> **What is required**
Output range, inclusive: from the line containing "5-9: 2 -> none" to the line containing "Women with 1 or 2 children (QUEZON), 40-44: none". Restate those lines from the data below word for word and only those.

Material provided START

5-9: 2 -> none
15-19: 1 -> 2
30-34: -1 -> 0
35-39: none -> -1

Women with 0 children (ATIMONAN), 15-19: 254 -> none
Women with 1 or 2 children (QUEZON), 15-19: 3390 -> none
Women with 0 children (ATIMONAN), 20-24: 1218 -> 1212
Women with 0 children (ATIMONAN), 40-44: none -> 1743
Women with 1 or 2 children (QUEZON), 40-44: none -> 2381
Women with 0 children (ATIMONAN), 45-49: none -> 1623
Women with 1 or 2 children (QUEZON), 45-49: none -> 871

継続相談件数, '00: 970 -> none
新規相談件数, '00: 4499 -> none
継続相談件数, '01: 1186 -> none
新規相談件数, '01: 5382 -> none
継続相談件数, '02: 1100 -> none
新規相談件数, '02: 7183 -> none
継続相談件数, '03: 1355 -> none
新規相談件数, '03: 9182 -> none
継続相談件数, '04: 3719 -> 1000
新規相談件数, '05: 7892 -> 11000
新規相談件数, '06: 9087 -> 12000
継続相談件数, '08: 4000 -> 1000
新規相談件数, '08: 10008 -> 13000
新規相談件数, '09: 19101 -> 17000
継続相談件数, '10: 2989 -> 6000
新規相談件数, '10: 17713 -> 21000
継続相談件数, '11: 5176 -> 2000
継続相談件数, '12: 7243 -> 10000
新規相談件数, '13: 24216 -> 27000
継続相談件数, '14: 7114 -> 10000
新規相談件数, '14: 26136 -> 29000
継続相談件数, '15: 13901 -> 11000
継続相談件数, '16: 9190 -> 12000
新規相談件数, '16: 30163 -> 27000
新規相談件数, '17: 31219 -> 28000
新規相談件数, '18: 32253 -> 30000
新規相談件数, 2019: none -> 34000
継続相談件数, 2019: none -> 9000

Material provided END
Material provided START

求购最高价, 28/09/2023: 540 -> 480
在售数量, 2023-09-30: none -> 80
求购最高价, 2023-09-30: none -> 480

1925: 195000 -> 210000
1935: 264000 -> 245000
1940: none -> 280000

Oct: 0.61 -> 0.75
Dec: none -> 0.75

Material provided END

> **Result**
5-9: 2 -> none
15-19: 1 -> 2
30-34: -1 -> 0
35-39: none -> -1

Women with 0 children (ATIMONAN), 15-19: 254 -> none
Women with 1 or 2 children (QUEZON), 15-19: 3390 -> none
Women with 0 children (ATIMONAN), 20-24: 1218 -> 1212
Women with 0 children (ATIMONAN), 40-44: none -> 1743
Women with 1 or 2 children (QUEZON), 40-44: none -> 2381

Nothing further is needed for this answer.